*What you need to do*:
Once you have read the entries, copy all of them exactly.
(Provided records begins)
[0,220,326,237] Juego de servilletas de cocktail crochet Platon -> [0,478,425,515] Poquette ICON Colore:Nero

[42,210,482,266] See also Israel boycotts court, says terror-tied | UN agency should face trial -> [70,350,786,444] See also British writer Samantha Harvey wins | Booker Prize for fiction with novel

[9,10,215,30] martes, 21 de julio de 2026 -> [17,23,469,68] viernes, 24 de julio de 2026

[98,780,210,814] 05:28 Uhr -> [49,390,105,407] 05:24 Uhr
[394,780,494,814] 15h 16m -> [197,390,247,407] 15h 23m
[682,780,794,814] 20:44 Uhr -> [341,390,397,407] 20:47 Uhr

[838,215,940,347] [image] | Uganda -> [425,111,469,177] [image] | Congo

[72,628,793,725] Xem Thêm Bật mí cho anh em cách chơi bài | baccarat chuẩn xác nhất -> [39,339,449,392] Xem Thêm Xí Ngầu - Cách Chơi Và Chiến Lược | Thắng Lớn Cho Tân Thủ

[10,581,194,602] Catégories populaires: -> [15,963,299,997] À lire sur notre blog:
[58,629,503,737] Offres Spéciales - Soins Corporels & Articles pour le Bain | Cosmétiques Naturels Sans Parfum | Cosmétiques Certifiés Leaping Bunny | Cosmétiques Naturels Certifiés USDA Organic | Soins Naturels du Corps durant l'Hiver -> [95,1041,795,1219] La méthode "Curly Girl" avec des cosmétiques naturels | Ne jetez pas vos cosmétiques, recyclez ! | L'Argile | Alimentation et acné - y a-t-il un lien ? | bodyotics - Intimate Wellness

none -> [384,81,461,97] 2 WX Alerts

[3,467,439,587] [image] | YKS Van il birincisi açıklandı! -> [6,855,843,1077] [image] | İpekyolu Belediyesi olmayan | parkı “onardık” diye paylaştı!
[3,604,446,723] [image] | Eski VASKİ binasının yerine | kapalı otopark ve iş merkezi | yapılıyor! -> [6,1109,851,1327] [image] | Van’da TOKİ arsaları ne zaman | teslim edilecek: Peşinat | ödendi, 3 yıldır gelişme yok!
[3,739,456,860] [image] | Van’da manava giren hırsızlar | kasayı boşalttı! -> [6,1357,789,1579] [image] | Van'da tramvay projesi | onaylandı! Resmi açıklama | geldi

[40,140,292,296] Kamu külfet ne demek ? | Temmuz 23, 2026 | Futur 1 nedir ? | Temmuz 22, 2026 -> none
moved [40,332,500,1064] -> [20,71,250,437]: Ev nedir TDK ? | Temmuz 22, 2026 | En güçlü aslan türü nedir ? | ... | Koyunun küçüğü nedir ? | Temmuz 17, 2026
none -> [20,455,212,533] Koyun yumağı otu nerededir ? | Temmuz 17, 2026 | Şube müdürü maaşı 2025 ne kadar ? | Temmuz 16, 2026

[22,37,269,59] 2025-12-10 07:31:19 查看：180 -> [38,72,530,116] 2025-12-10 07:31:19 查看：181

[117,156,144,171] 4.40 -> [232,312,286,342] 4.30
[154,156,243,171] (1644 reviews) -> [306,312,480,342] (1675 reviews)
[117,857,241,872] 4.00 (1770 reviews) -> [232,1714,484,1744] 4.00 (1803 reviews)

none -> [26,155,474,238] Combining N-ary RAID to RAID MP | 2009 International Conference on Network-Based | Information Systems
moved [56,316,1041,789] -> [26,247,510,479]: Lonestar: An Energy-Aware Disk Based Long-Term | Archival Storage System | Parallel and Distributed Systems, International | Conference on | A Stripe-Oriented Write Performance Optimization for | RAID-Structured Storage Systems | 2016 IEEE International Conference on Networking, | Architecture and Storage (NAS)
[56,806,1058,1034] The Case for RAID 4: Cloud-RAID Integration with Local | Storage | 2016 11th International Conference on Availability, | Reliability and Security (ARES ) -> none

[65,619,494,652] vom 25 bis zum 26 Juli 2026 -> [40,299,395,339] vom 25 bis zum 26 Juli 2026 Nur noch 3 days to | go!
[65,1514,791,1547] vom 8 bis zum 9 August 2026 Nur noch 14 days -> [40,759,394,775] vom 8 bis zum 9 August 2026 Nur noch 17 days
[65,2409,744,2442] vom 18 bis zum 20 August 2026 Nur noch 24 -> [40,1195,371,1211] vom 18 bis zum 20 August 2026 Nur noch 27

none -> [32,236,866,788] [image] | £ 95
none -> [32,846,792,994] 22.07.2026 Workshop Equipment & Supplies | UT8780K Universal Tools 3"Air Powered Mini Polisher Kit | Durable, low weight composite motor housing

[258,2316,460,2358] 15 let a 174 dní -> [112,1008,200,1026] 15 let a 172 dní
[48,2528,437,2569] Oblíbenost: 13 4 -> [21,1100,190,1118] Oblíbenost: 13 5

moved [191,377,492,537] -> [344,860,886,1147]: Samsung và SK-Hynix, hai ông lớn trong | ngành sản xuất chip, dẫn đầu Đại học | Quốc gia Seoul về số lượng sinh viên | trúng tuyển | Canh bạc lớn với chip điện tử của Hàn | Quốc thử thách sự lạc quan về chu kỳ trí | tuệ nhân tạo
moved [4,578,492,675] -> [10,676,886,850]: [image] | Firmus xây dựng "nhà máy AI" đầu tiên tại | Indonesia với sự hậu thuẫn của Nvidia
(Provided records ends)
*Exercise output*:
[0,220,326,237] Juego de servilletas de cocktail crochet Platon -> [0,478,425,515] Poquette ICON Colore:Nero

[42,210,482,266] See also Israel boycotts court, says terror-tied | UN agency should face trial -> [70,350,786,444] See also British writer Samantha Harvey wins | Booker Prize for fiction with novel

[9,10,215,30] martes, 21 de julio de 2026 -> [17,23,469,68] viernes, 24 de julio de 2026

[98,780,210,814] 05:28 Uhr -> [49,390,105,407] 05:24 Uhr
[394,780,494,814] 15h 16m -> [197,390,247,407] 15h 23m
[682,780,794,814] 20:44 Uhr -> [341,390,397,407] 20:47 Uhr

[838,215,940,347] [image] | Uganda -> [425,111,469,177] [image] | Congo

[72,628,793,725] Xem Thêm Bật mí cho anh em cách chơi bài | baccarat chuẩn xác nhất -> [39,339,449,392] Xem Thêm Xí Ngầu - Cách Chơi Và Chiến Lược | Thắng Lớn Cho Tân Thủ

[10,581,194,602] Catégories populaires: -> [15,963,299,997] À lire sur notre blog:
[58,629,503,737] Offres Spéciales - Soins Corporels & Articles pour le Bain | Cosmétiques Naturels Sans Parfum | Cosmétiques Certifiés Leaping Bunny | Cosmétiques Naturels Certifiés USDA Organic | Soins Naturels du Corps durant l'Hiver -> [95,1041,795,1219] La méthode "Curly Girl" avec des cosmétiques naturels | Ne jetez pas vos cosmétiques, recyclez ! | L'Argile | Alimentation et acné - y a-t-il un lien ? | bodyotics - Intimate Wellness

none -> [384,81,461,97] 2 WX Alerts

[3,467,439,587] [image] | YKS Van il birincisi açıklandı! -> [6,855,843,1077] [image] | İpekyolu Belediyesi olmayan | parkı “onardık” diye paylaştı!
[3,604,446,723] [image] | Eski VASKİ binasının yerine | kapalı otopark ve iş merkezi | yapılıyor! -> [6,1109,851,1327] [image] | Van’da TOKİ arsaları ne zaman | teslim edilecek: Peşinat | ödendi, 3 yıldır gelişme yok!
[3,739,456,860] [image] | Van’da manava giren hırsızlar | kasayı boşalttı! -> [6,1357,789,1579] [image] | Van'da tramvay projesi | onaylandı! Resmi açıklama | geldi

[40,140,292,296] Kamu külfet ne demek ? | Temmuz 23, 2026 | Futur 1 nedir ? | Temmuz 22, 2026 -> none
moved [40,332,500,1064] -> [20,71,250,437]: Ev nedir TDK ? | Temmuz 22, 2026 | En güçlü aslan türü nedir ? | ... | Koyunun küçüğü nedir ? | Temmuz 17, 2026
none -> [20,455,212,533] Koyun yumağı otu nerededir ? | Temmuz 17, 2026 | Şube müdürü maaşı 2025 ne kadar ? | Temmuz 16, 2026

[22,37,269,59] 2025-12-10 07:31:19 查看：180 -> [38,72,530,116] 2025-12-10 07:31:19 查看：181

[117,156,144,171] 4.40 -> [232,312,286,342] 4.30
[154,156,243,171] (1644 reviews) -> [306,312,480,342] (1675 reviews)
[117,857,241,872] 4.00 (1770 reviews) -> [232,1714,484,1744] 4.00 (1803 reviews)

none -> [26,155,474,238] Combining N-ary RAID to RAID MP | 2009 International Conference on Network-Based | Information Systems
moved [56,316,1041,789] -> [26,247,510,479]: Lonestar: An Energy-Aware Disk Based Long-Term | Archival Storage System | Parallel and Distributed Systems, International | Conference on | A Stripe-Oriented Write Performance Optimization for | RAID-Structured Storage Systems | 2016 IEEE International Conference on Networking, | Architecture and Storage (NAS)
[56,806,1058,1034] The Case for RAID 4: Cloud-RAID Integration with Local | Storage | 2016 11th International Conference on Availability, | Reliability and Security (ARES ) -> none

[65,619,494,652] vom 25 bis zum 26 Juli 2026 -> [40,299,395,339] vom 25 bis zum 26 Juli 2026 Nur noch 3 days to | go!
[65,1514,791,1547] vom 8 bis zum 9 August 2026 Nur noch 14 days -> [40,759,394,775] vom 8 bis zum 9 August 2026 Nur noch 17 days
[65,2409,744,2442] vom 18 bis zum 20 August 2026 Nur noch 24 -> [40,1195,371,1211] vom 18 bis zum 20 August 2026 Nur noch 27

none -> [32,236,866,788] [image] | £ 95
none -> [32,846,792,994] 22.07.2026 Workshop Equipment & Supplies | UT8780K Universal Tools 3"Air Powered Mini Polisher Kit | Durable, low weight composite motor housing

[258,2316,460,2358] 15 let a 174 dní -> [112,1008,200,1026] 15 let a 172 dní
[48,2528,437,2569] Oblíbenost: 13 4 -> [21,1100,190,1118] Oblíbenost: 13 5

moved [191,377,492,537] -> [344,860,886,1147]: Samsung và SK-Hynix, hai ông lớn trong | ngành sản xuất chip, dẫn đầu Đại học | Quốc gia Seoul về số lượng sinh viên | trúng tuyển | Canh bạc lớn với chip điện tử của Hàn | Quốc thử thách sự lạc quan về chu kỳ trí | tuệ nhân tạo
moved [4,578,492,675] -> [10,676,886,850]: [image] | Firmus xây dựng "nhà máy AI" đầu tiên tại | Indonesia với sự hậu thuẫn của Nvidia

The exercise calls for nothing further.